Material for this exercise:
****

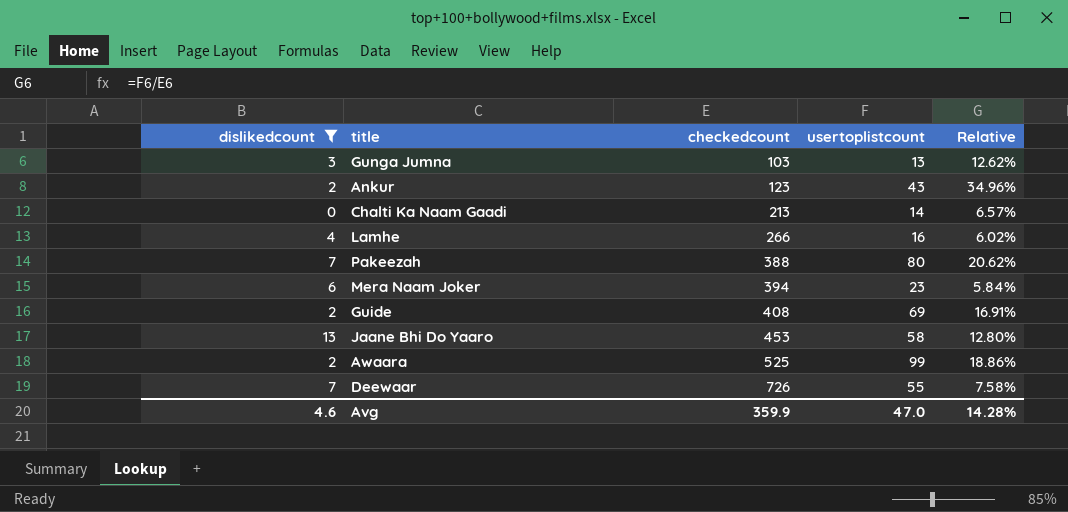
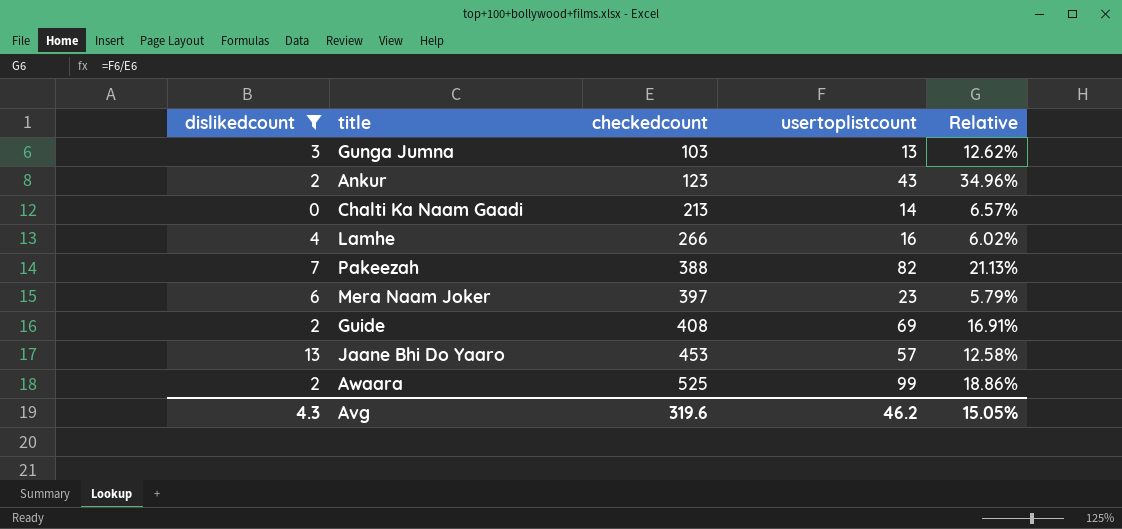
row Deewaar: 7 | 726 | 55 | 7.58% -> none
Pakeezah | usertoplistcount: 80 -> 82
Pakeezah | Relative: 20.62% -> 21.13%
Mera Naam Joker | checkedcount: 394 -> 397
Mera Naam Joker | Relative: 5.84% -> 5.79%
Jaane Bhi Do Yaaro | usertoplistcount: 58 -> 57
Jaane Bhi Do Yaaro | Relative: 12.80% -> 12.58%
Avg | dislikedcount: 4.6 -> 4.3
Avg | checkedcount: 359.9 -> 319.6
Avg | usertoplistcount: 47.0 -> 46.2
Avg | Relative: 14.28% -> 15.05%

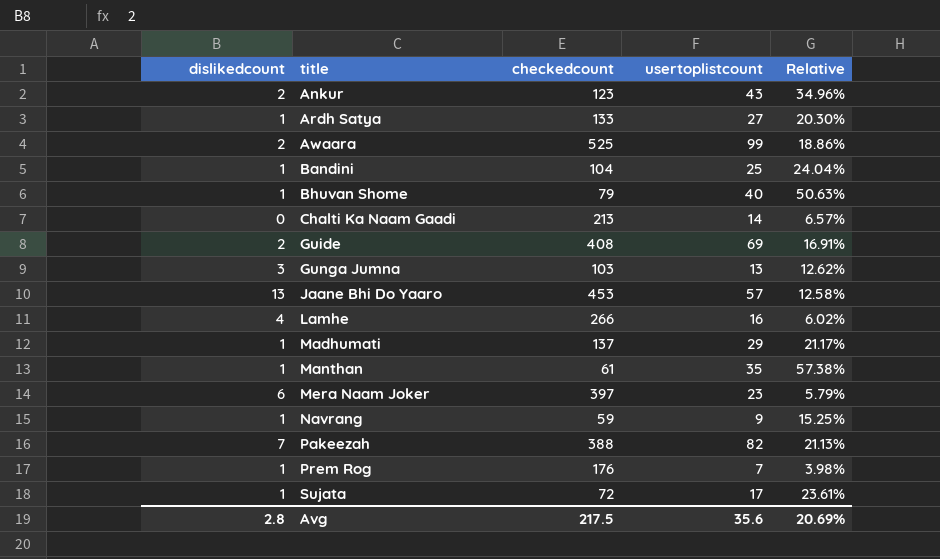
filter: dislikedcount != 1 -> none
row order: checkedcount ascending -> title ascending
Avg | dislikedcount: 4.3 -> 2.8
Avg | checkedcount: 319.6 -> 217.5
Avg | usertoplistcount: 46.2 -> 35.6
Avg | Relative: 15.05% -> 20.69%

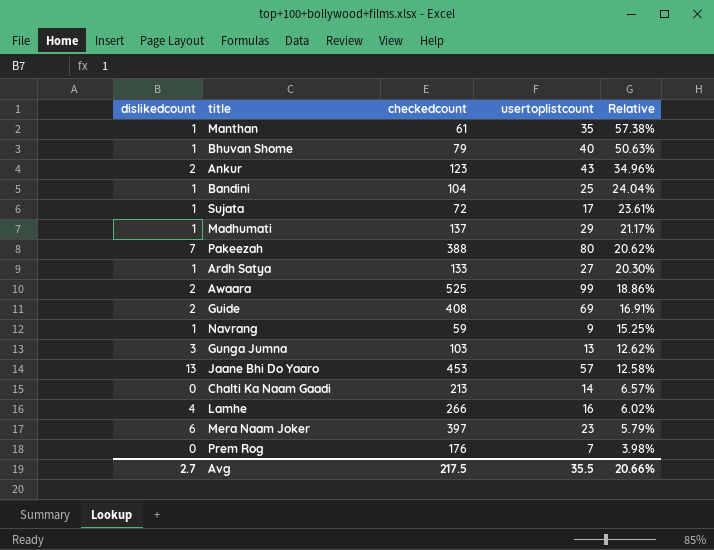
row order: title ascending -> Relative descending
Pakeezah | usertoplistcount: 82 -> 80
Pakeezah | Relative: 21.13% -> 20.62%
Prem Rog | dislikedcount: 1 -> 0
Avg | dislikedcount: 2.8 -> 2.7
Avg | usertoplistcount: 35.6 -> 35.5
Avg | Relative: 20.69% -> 20.66%

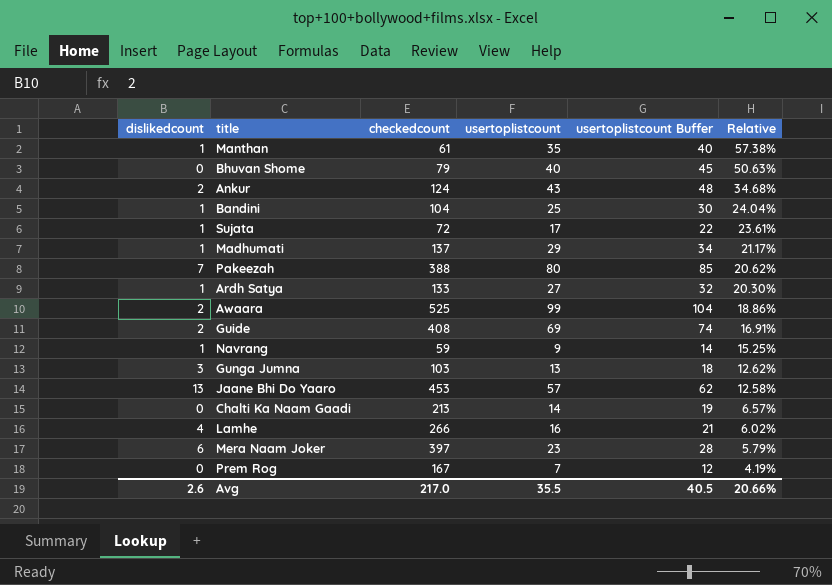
column usertoplistcount Buffer | formula: none -> [usertoplistcount] + 5
Bhuvan Shome | dislikedcount: 1 -> 0
Ankur | checkedcount: 123 -> 124
Ankur | Relative: 34.96% -> 34.68%
Prem Rog | checkedcount: 176 -> 167
Prem Rog | Relative: 3.98% -> 4.19%
Avg | dislikedcount: 2.7 -> 2.6
Avg | checkedcount: 217.5 -> 217.0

****

What is expected: Your copy of the entries must be exact and must not include any of their pictures.

Answer section:
row Deewaar: 7 | 726 | 55 | 7.58% -> none
Pakeezah | usertoplistcount: 80 -> 82
Pakeezah | Relative: 20.62% -> 21.13%
Mera Naam Joker | checkedcount: 394 -> 397
Mera Naam Joker | Relative: 5.84% -> 5.79%
Jaane Bhi Do Yaaro | usertoplistcount: 58 -> 57
Jaane Bhi Do Yaaro | Relative: 12.80% -> 12.58%
Avg | dislikedcount: 4.6 -> 4.3
Avg | checkedcount: 359.9 -> 319.6
Avg | usertoplistcount: 47.0 -> 46.2
Avg | Relative: 14.28% -> 15.05%

filter: dislikedcount != 1 -> none
row order: checkedcount ascending -> title ascending
Avg | dislikedcount: 4.3 -> 2.8
Avg | checkedcount: 319.6 -> 217.5
Avg | usertoplistcount: 46.2 -> 35.6
Avg | Relative: 15.05% -> 20.69%

row order: title ascending -> Relative descending
Pakeezah | usertoplistcount: 82 -> 80
Pakeezah | Relative: 21.13% -> 20.62%
Prem Rog | dislikedcount: 1 -> 0
Avg | dislikedcount: 2.8 -> 2.7
Avg | usertoplistcount: 35.6 -> 35.5
Avg | Relative: 20.69% -> 20.66%

column usertoplistcount Buffer | formula: none -> [usertoplistcount] + 5
Bhuvan Shome | dislikedcount: 1 -> 0
Ankur | checkedcount: 123 -> 124
Ankur | Relative: 34.96% -> 34.68%
Prem Rog | checkedcount: 176 -> 167
Prem Rog | Relative: 3.98% -> 4.19%
Avg | dislikedcount: 2.7 -> 2.6
Avg | checkedcount: 217.5 -> 217.0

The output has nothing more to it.